■ **Required work**: Among the records below, which lines contain the string "method"? Report them.

━━━━━ Data extract

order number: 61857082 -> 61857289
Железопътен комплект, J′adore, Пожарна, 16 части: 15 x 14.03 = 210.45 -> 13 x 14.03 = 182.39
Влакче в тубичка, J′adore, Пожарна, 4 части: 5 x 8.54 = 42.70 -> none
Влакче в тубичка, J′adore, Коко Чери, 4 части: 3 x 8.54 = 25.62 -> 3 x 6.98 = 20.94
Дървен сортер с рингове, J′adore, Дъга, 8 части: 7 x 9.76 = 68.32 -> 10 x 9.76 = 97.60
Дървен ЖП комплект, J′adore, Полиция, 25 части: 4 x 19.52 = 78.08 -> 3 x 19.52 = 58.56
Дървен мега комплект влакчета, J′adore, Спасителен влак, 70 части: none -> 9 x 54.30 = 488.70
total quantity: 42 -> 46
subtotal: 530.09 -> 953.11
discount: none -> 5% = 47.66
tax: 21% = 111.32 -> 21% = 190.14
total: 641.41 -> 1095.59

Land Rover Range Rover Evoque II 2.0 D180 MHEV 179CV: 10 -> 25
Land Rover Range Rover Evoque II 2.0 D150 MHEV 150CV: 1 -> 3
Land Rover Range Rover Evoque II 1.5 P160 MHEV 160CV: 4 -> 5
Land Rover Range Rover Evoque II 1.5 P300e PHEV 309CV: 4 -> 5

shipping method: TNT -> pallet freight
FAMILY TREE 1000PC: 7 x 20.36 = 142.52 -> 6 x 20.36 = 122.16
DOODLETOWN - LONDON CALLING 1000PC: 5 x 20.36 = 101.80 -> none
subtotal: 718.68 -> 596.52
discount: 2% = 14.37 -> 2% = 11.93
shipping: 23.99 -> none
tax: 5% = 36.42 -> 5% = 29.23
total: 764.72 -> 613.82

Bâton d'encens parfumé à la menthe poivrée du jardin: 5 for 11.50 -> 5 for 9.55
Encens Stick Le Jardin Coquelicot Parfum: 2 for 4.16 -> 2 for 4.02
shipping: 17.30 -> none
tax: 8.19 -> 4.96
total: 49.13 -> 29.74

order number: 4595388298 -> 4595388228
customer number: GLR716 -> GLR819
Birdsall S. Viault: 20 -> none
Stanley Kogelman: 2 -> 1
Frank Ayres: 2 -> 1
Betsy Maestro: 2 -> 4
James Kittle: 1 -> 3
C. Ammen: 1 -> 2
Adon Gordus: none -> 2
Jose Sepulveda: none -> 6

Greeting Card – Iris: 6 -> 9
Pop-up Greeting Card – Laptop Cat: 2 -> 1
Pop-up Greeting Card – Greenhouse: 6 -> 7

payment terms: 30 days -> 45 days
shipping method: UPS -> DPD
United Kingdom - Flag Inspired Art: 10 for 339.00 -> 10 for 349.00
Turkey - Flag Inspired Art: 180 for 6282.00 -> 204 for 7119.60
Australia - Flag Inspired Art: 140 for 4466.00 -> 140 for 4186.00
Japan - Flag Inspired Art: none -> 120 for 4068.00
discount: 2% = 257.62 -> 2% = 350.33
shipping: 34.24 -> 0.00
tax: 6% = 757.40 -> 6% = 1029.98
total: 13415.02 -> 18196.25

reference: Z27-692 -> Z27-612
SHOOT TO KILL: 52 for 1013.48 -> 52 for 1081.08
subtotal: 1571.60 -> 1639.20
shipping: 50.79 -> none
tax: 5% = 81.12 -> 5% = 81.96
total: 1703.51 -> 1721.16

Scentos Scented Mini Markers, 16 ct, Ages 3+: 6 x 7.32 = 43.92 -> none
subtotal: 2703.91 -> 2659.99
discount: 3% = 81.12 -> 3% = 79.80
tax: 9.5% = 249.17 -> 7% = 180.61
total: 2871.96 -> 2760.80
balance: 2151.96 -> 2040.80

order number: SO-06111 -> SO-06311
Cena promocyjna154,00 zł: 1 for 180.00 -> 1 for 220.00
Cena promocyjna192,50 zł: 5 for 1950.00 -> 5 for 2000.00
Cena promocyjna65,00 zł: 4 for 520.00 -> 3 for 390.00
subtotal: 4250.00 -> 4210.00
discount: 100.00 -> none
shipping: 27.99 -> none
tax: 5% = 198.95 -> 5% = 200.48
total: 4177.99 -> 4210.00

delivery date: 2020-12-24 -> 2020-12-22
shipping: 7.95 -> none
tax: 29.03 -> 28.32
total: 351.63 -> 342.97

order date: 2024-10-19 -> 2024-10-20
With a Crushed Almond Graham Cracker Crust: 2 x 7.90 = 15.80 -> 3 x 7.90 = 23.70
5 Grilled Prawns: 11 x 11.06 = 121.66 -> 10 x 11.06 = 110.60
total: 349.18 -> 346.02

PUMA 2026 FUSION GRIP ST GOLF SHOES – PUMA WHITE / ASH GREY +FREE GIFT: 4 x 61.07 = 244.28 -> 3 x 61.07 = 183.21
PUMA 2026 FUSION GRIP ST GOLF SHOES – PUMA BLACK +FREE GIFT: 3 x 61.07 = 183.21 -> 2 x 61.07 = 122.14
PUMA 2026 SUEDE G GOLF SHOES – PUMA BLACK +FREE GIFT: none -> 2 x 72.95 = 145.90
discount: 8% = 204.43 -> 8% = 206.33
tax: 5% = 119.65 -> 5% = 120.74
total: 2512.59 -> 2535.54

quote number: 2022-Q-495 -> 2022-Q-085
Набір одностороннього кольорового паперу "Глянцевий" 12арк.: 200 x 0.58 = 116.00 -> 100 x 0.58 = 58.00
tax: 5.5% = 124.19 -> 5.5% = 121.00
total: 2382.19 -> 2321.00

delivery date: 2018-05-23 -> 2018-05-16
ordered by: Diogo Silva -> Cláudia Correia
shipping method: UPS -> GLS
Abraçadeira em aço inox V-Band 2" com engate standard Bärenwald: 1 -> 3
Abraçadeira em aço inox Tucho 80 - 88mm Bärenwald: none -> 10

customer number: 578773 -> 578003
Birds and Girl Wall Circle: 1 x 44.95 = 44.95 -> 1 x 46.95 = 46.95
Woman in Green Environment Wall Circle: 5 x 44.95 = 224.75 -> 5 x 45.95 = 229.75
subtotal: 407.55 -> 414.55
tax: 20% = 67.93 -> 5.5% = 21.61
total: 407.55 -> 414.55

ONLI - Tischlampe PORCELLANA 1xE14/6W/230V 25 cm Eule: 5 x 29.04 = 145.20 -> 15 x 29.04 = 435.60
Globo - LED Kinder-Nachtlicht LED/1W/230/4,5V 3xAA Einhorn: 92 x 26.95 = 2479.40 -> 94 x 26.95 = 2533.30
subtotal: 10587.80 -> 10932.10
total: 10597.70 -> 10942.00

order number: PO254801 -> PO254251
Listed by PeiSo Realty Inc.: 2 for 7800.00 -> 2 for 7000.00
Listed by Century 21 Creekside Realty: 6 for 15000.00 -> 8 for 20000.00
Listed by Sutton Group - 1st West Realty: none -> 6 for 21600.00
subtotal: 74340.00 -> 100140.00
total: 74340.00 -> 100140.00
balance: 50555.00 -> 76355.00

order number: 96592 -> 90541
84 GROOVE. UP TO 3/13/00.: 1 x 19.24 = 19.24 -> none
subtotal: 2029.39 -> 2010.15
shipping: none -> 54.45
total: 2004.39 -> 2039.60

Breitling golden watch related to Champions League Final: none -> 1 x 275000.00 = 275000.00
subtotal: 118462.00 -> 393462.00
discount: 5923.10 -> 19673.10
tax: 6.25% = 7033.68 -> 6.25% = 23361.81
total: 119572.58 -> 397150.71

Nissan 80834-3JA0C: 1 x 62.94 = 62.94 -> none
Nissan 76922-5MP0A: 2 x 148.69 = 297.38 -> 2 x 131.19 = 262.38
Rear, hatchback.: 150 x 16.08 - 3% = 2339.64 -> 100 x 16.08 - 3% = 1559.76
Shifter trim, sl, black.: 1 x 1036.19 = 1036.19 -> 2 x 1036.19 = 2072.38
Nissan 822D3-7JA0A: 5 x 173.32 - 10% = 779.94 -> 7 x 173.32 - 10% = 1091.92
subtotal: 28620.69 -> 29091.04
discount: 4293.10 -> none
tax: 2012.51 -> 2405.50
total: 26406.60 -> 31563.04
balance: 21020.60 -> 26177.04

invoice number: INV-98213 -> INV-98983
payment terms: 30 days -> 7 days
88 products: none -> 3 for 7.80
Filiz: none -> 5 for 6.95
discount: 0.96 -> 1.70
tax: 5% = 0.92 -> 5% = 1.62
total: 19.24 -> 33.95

━━━━━━━━━━

■ **Result of the exercise**:
shipping method: TNT -> pallet freight
shipping method: UPS -> DPD
shipping method: UPS -> GLS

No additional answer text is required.